**Task brief**
Leaving the images aside, print every record in the material exactly.

**Supplied material**
---

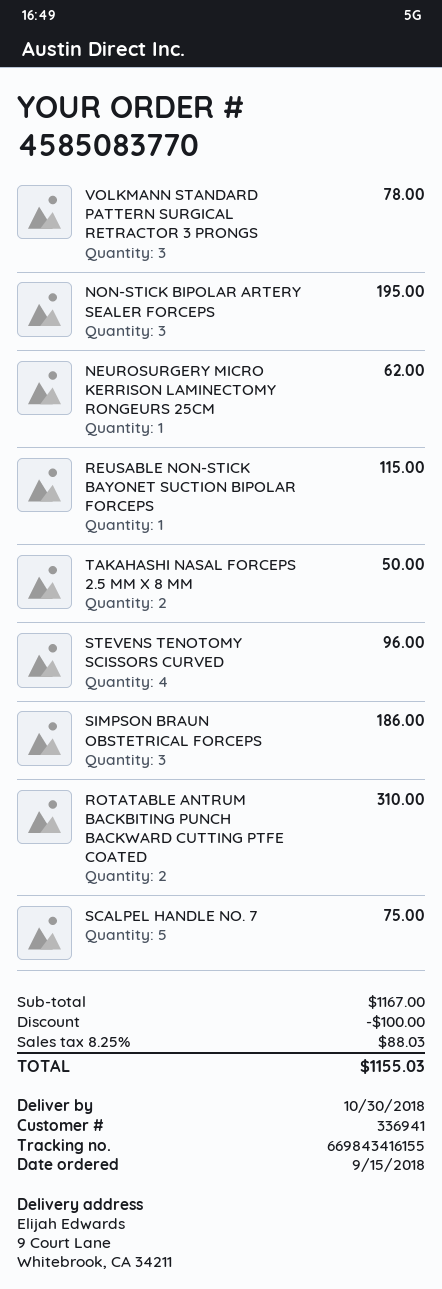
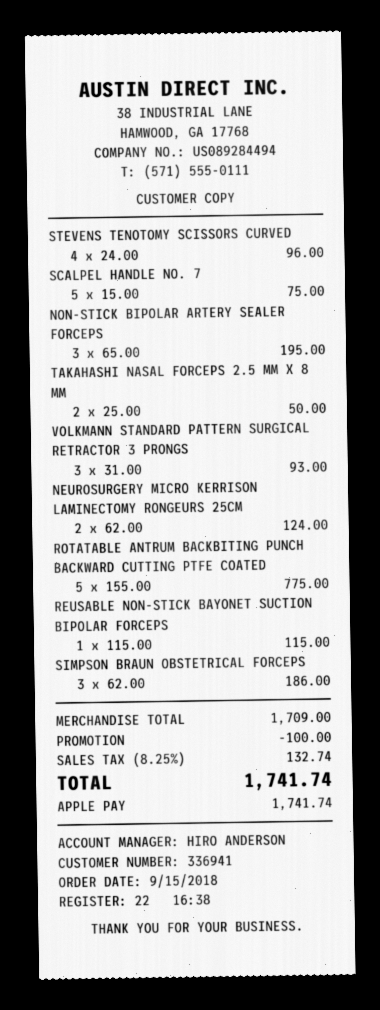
VOLKMANN STANDARD PATTERN SURGICAL RETRACTOR 3 PRONGS: 3 for 78.00 -> 3 for 93.00
NEUROSURGERY MICRO KERRISON LAMINECTOMY RONGEURS 25CM: 1 for 62.00 -> 2 for 124.00
ROTATABLE ANTRUM BACKBITING PUNCH BACKWARD CUTTING PTFE COATED: 2 for 310.00 -> 5 for 775.00
subtotal: 1167.00 -> 1709.00
tax: 8.25% = 88.03 -> 8.25% = 132.74
total: 1155.03 -> 1741.74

---

**Output for this exercise**
VOLKMANN STANDARD PATTERN SURGICAL RETRACTOR 3 PRONGS: 3 for 78.00 -> 3 for 93.00
NEUROSURGERY MICRO KERRISON LAMINECTOMY RONGEURS 25CM: 1 for 62.00 -> 2 for 124.00
ROTATABLE ANTRUM BACKBITING PUNCH BACKWARD CUTTING PTFE COATED: 2 for 310.00 -> 5 for 775.00
subtotal: 1167.00 -> 1709.00
tax: 8.25% = 88.03 -> 8.25% = 132.74
total: 1155.03 -> 1741.74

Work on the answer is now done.